Este texto foi lambido por 725 almas esse mês
Super-Intenção: Programando o fracasso
Nem sempre conseguimos aquilo que queremos, e não existem regras que garantam a realização de alguma coisa para nós, porém, existem algumas coisas que podem garantir que o que queremos NÃO se realize, e por contra-intuitivo que seja, uma delas se trata de um desejo demasiado, desesperado ou obsessivo, a super-intenção.
O grande psicólogo, autor e criador da Logoterapia, sobrevivente de campos de concentração, Viktor Frankl, escreveu um livro magnífico sobre trauma e sobrevivência chamado “Em Busca De Sentido”, e apesar de não ser uma leitura dinâmica é bem ilustrativa e acho que todo mundo deveria ler alguma vez na vida. Você encontra neste link.
“Uma intenção forçada torna impossível aquilo que se quer forçosamente. Você deve deixar o sucesso acontecer não dando tanta importância à isso” – Viktor Frankl
Nos seus trabalhos seguintes sobre Logoterapia, ele diz que após encontrar o sentido para viver existe a necessidade de realização na pessoa, e então ele alerta para o que chamava de super-intenção.
Para Frankl, a super-intenção provoca um curto-circuito entre o desejo e aquilo que está acontecendo, gerando movimentos nervosos, físicos e emocionais, que levam necessariamente para a baixa performance.
Existem muitos exemplos claros disso, de como a super-intenção prejudica na perfomance, e não apenas performance profissional, qualquer performance, desde contar uma piada num grupo de amigos, passando por uma entrevista de emprego, por um encontro com alguém que temos interesse romântico, até dançar no palco em alguma apresentação para o público.
Um conhecido meu é um flautista australiano, se chama James, e toca flauta desde antes que eu nasci. Ele conta a história de quando descobriu a super-intenção pela primeira vez na sua vida quando era criança:
– “Eu estava apaixonado por essa menina, Cindy, era meu primeiro amor, ela tinha uns dez anos e eu nove.
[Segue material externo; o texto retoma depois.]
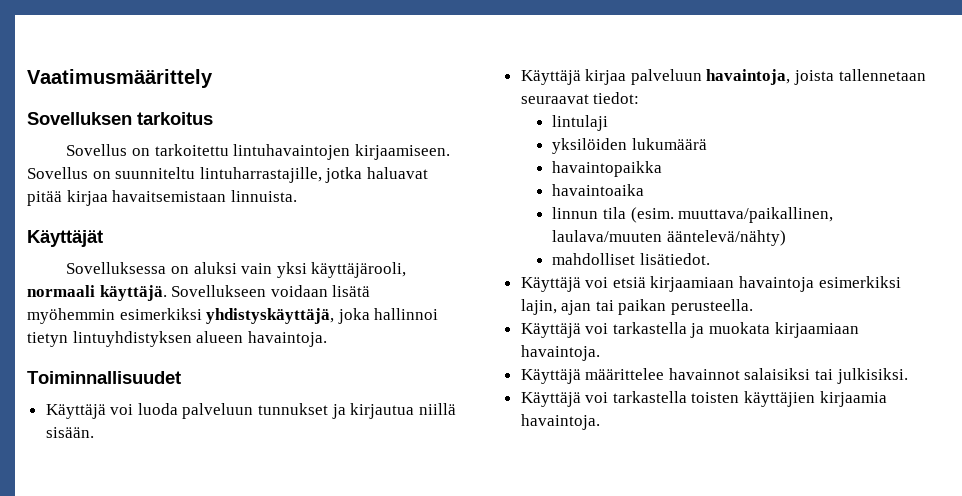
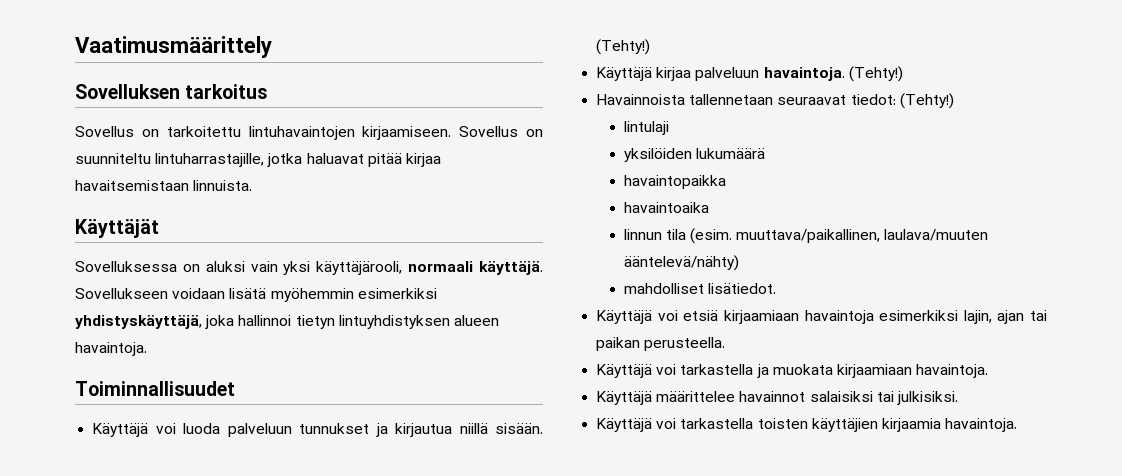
(94, 432) none -> [596,39,651,55] (Tehty!)
[706,69,835,85] havaintoja, joista -> [763,66,903,82] [596,94,686,105] havaintoja. (Tehty!) // Havainnoista
(640, 98) none -> [899,93,954,109] (Tehty!)

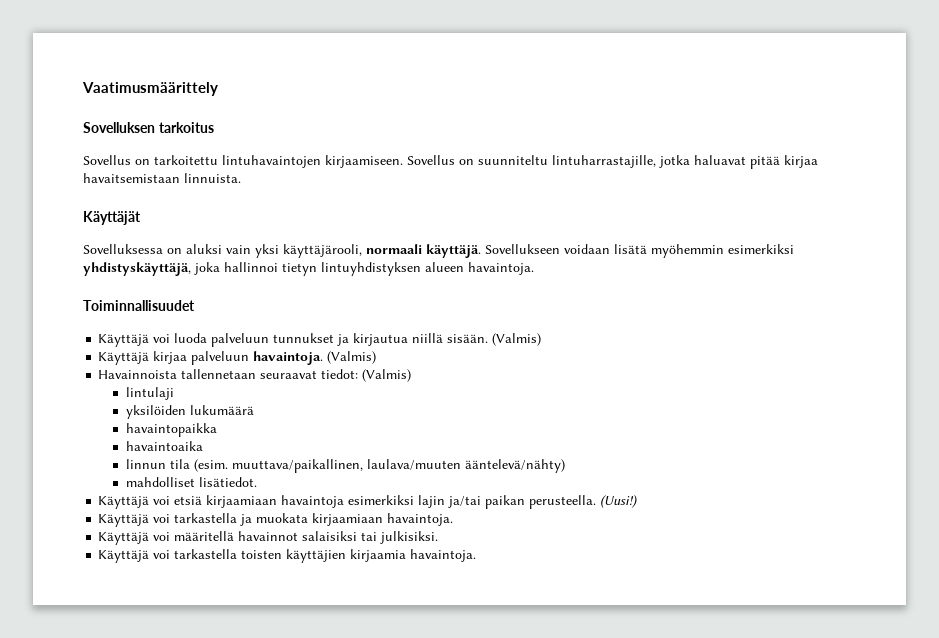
[596,39,651,55] (Tehty!) -> [492,333,542,346] (Valmis)
[848,66,903,82] (Tehty!) -> [327,351,377,364] (Valmis)
[899,93,954,109] (Tehty!) -> [362,369,412,382] (Valmis)
[963,310,1047,324] lajin, ajan tai -> [418,495,482,508] lajin ja/tai
(726, 344) none -> [600,495,639,508] (Uusi!)
[656,391,736,402] määrittelee -> [153,531,235,541] voi määritellä

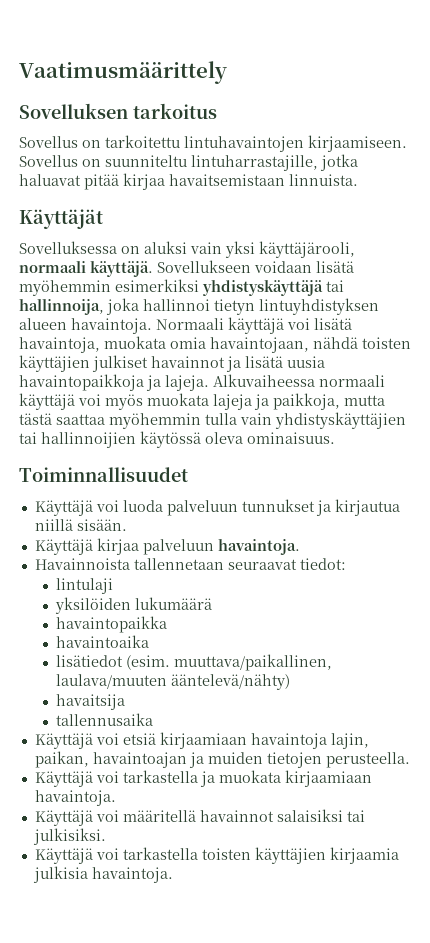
[83,262,191,276] yhdistyskäyttäjä, -> [202,280,344,296] [19,299,104,315] yhdistyskäyttäjä tai hallinnoija,
(534, 268) none -> [156,317,352,334] [19,336,411,353] [19,355,325,372] [19,374,385,391] [19,393,385,410] [19,412,406,429] [19,431,335,448] Normaali käyttäjä voi lisätä havaintoja, muokata omia havaintojaan, nähdä toisten käyttäjien julkiset havainnot ja lisätä uusia havaintopaikkoja ja lajeja. Alkuvaiheessa normaali käyttäjä voi myös muokata lajeja ja paikkoja, mutta tästä saattaa myöhemmin tulla vain yhdistyskäyttäjien tai hallinnoijien käytössä oleva ominaisuus.
[492,333,542,346] (Valmis) -> (127, 525) none
[327,351,377,364] (Valmis) -> (300, 547) none
[362,369,412,382] (Valmis) -> (346, 564) none
[125,459,190,469] linnun tila -> [56,655,124,667] lisätiedot
[125,477,257,487] mahdolliset lisätiedot. -> [56,694,126,710] [56,713,154,726] havaitsija // tallennusaika
[348,495,526,509] esimerkiksi lajin ja/tai paikan -> [330,733,369,749] [34,751,322,768] lajin, paikan, havaintoajan ja muiden tietojen
[600,495,639,508] (Uusi!) -> (410, 760) none
(407, 555) none -> [32,866,88,883] julkisia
Eu iria fazer o solo de flauta na apresentação da escola e estava realmente empolgado por isso.
Eu me via fazendo o solo enquanto ensaiava no meu quarto, horas por dia, eu imaginava Cindy aplaudindo do lado da minha mãe e todas as pessoas sorrindo e gritando: Bravo!
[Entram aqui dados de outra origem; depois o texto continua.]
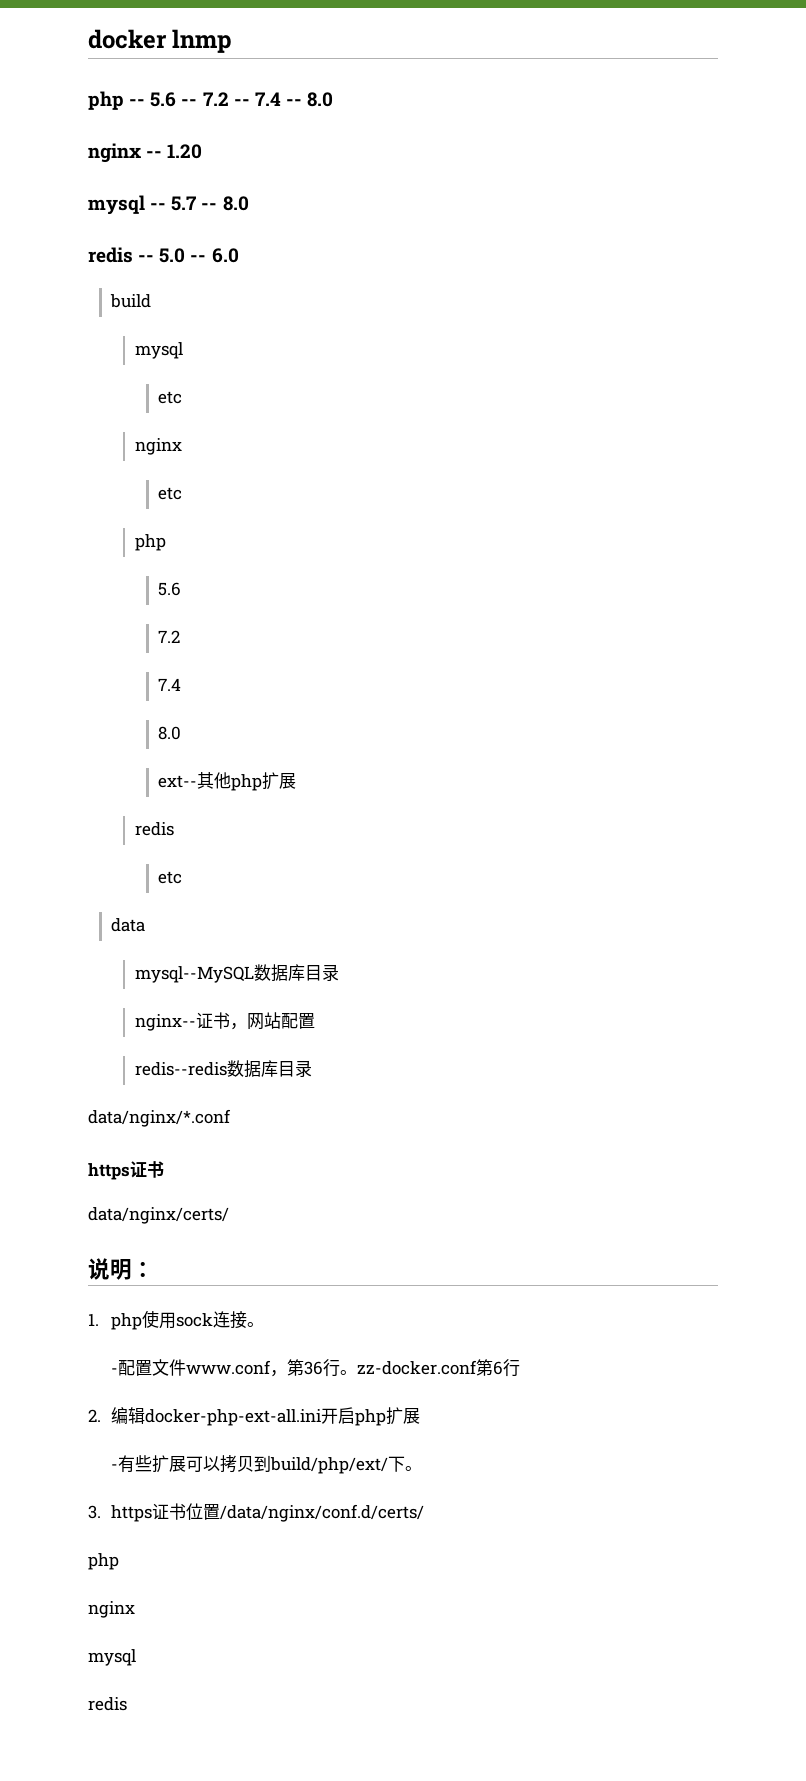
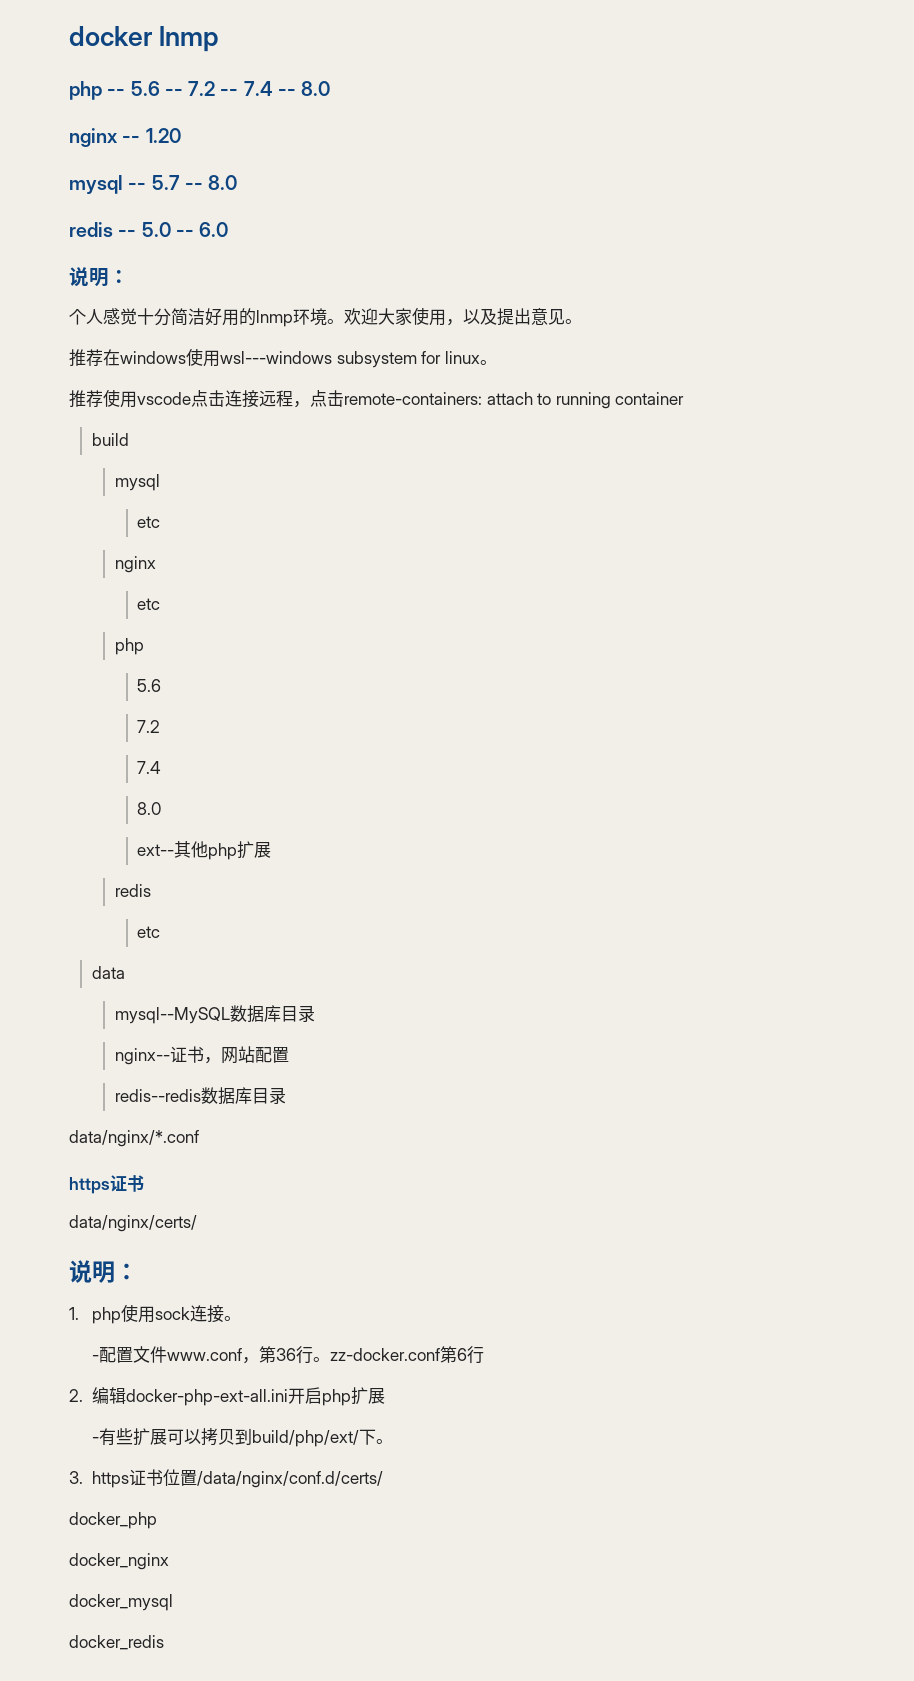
(239, 255) none -> [69,267,129,287] [69,307,582,327] [69,348,497,368] [69,389,685,409] // 说明： // 个人感觉十分简洁好用的lnmp环境。欢迎大家使用，以及提出意见。 // 推荐在windows使用wsl---windows subsystem for linux。 // 推荐使用vscode点击连接远程，点击remote-containers: attach to running container
[88,1553,119,1570] [88,1601,135,1618] [88,1649,136,1666] [88,1697,127,1711] php // nginx // mysql // redis -> [69,1512,157,1529] [69,1553,169,1570] [69,1594,173,1611] [69,1635,164,1650] docker_php // docker_nginx // docker_mysql // docker_redis

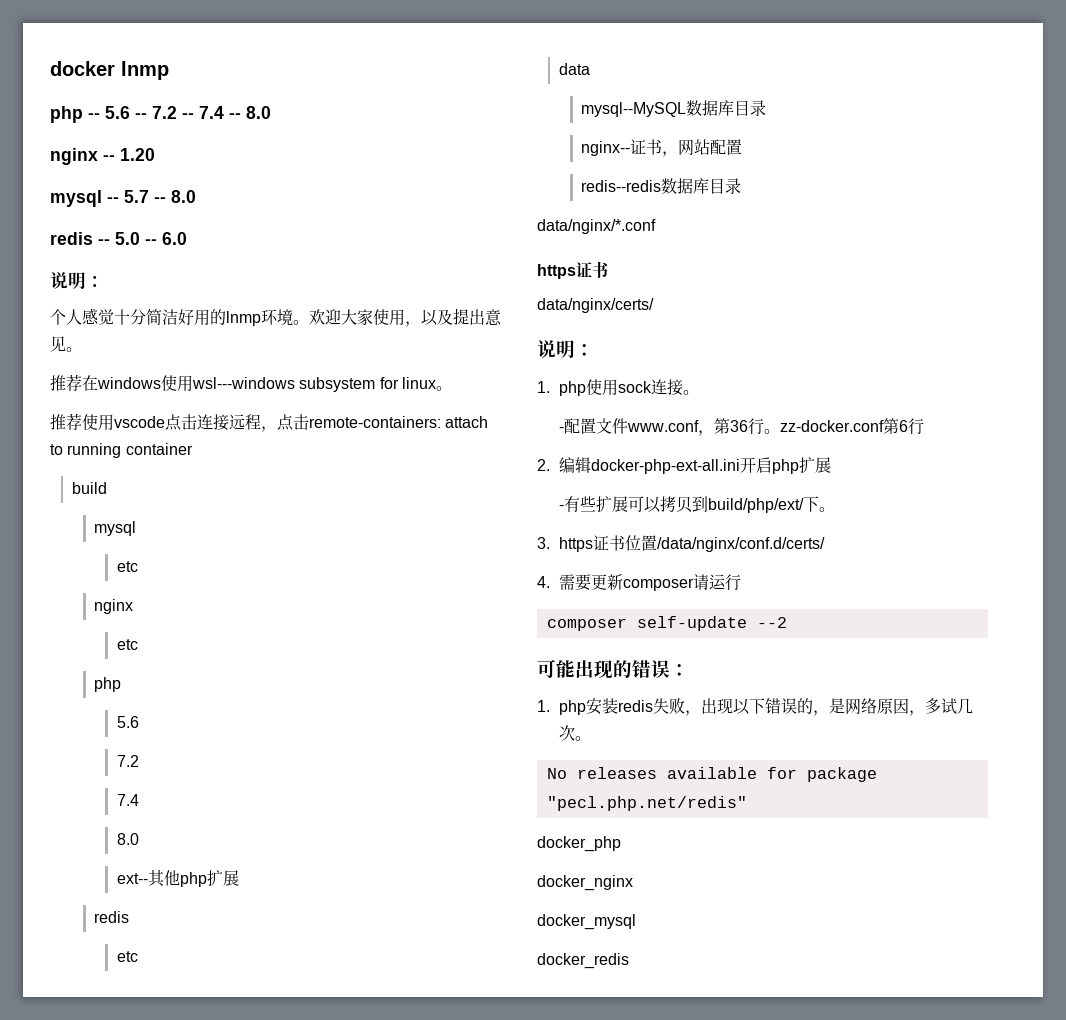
(383, 1479) none -> [537,574,742,591] [546,616,787,631] [537,659,689,679] [537,698,974,716] [559,725,592,741] [546,767,877,782] [546,796,747,811] // 4.需要更新composer请运行 // composer self-update --2 // 可能出现的错误： // 1. php安装redis失败，出现以下错误的，是网络原因，多试几次。 // No releases available for package "pecl.php.net/redis"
O dia da apresentação chegou e eu estava mais empolgado ainda, tinha treinado por dias à fio, me dedicado à isso, e sequer precisava de partitura para tocar o solo, já estava decorado.
Cindy dançou junto com outras meninas da turma, e eu estava nas nuvens, parecia um dia perfeito. Logo chegou minha vez de apresentar o solo de flauta que tanto havia ensaiado.
Ao subir no palco olhei para Cindy, minha mãe, e o silêncio era aterrador. Eu queria tanto fazer um solo bonito, e estava tão excitado esperando por isso, mas nada havia acontecido, era apenas silêncio e expectativa.
Comecei a suar e a me sentir frio, minha barriga estava fria e meu coração disparado. Eu comecei o solo com algum atraso em relação à música e por estar nervoso, dei a primeira respirada fora de compasso, que resultou numa nota branca, um apito fora da melodia, e todos perceberam isso.
O que se seguiu foi que eu estava respirando nervoso, e não conseguia tocar a flauta, tudo que saia era um constrangedor tu-tu-tuuuu…tuuuu-tutut…e minha performance acabou mais cedo porque eu saí correndo do palco e fui chorar do lado de fora.”
James havia sido humilhado na frente da menininha que ele gostava. Não por outro menino, não pela maldade humana, nem por um trabalho injusto que ele não pudesse cumprir (pelo contrário), ele foi humilhado pela sua super-intenção que descordenou o sistema nervoso.
A super-intenção nos liga à uma cena imaginada, provoca desconexão com a tarefa necessária para chegar lá e ansiedade, o que é o suficiente para nos colocar em um modo de performance muito aquém até mesmo das nossas habilidades diárias menos inspiradas.
“Quanto mais duro tentamos conscientemente fazer alguma coisa, menor a possibilidade de conseguirmos. A proficiência e os resultados da proficiência vêm apenas para aqueles que aprenderam a arte paradoxal de fazer e não fazer, ou combinar relaxamento com atividade, de deixar ir, para que o desconhecido imanente e transcendente possa tomar conta.” – Aldous Huxley
Super-intenção e Magia
Todo movimento para influenciar a realidade, a sorte, as pessoas ou qualquer coisa à nosso favor é um ato consciente, uma consciência de desejo. Essa consciência de desejo vem da chamada Vontade. Por isso que toda ação consciente é um ato mágicko, é Magia.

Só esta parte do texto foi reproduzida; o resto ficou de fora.